##### Data for review

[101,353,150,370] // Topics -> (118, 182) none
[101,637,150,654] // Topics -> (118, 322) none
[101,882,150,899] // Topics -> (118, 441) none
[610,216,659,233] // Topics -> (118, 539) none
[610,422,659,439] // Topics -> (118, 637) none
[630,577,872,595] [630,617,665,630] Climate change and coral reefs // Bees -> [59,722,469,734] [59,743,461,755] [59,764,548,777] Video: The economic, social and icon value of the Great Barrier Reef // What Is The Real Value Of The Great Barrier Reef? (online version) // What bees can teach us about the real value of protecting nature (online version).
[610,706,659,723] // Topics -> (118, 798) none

##########
##### Data for review

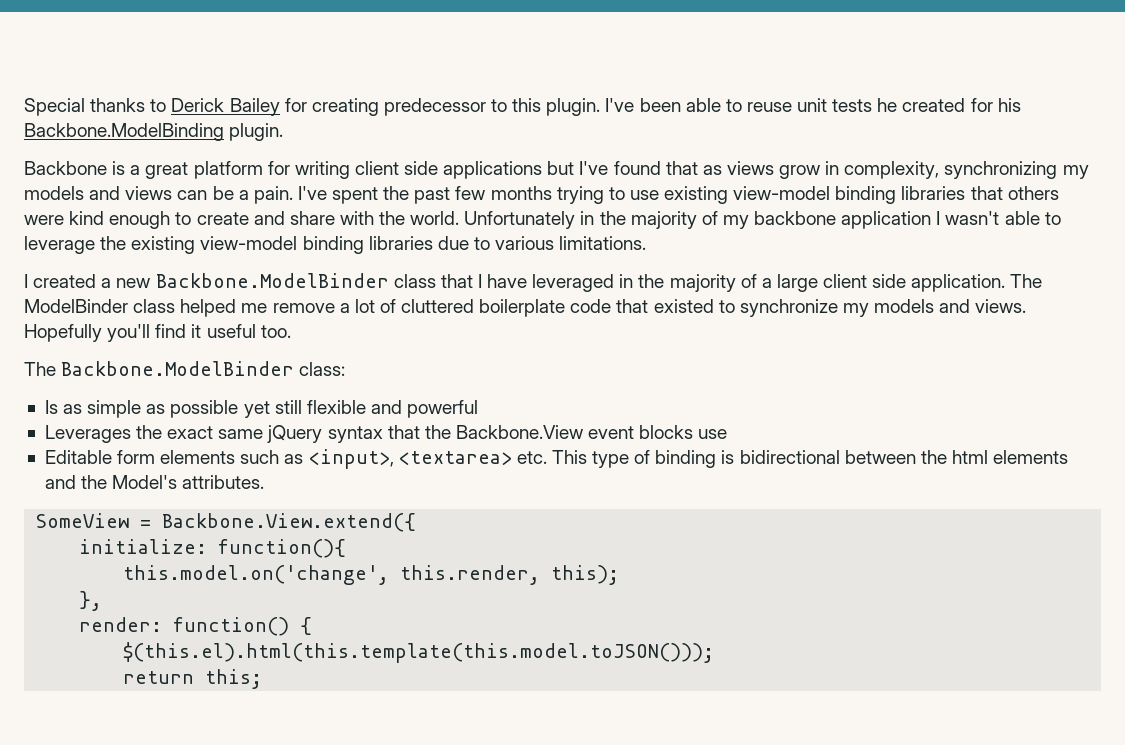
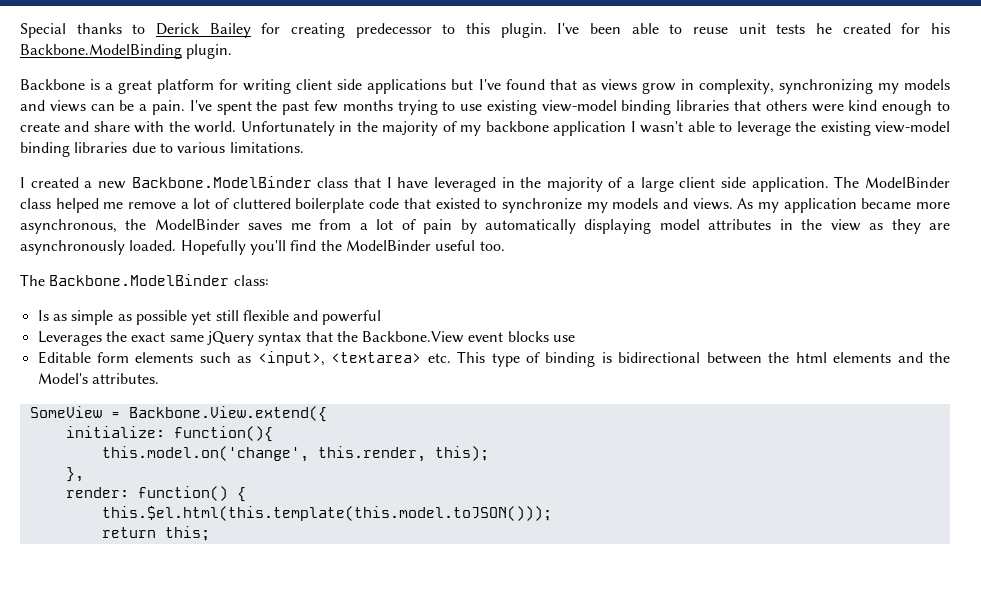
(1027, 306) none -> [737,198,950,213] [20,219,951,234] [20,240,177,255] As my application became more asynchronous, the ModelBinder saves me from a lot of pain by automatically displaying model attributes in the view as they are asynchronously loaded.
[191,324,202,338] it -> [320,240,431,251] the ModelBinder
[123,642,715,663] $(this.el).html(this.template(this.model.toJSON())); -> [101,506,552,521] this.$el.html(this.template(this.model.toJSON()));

##########

Check each line of the entries above, and show every one holding the word "ModelBinder".

__Expected answer__.
(1027, 306) none -> [737,198,950,213] [20,219,951,234] [20,240,177,255] As my application became more asynchronous, the ModelBinder saves me from a lot of pain by automatically displaying model attributes in the view as they are asynchronously loaded.
[191,324,202,338] it -> [320,240,431,251] the ModelBinder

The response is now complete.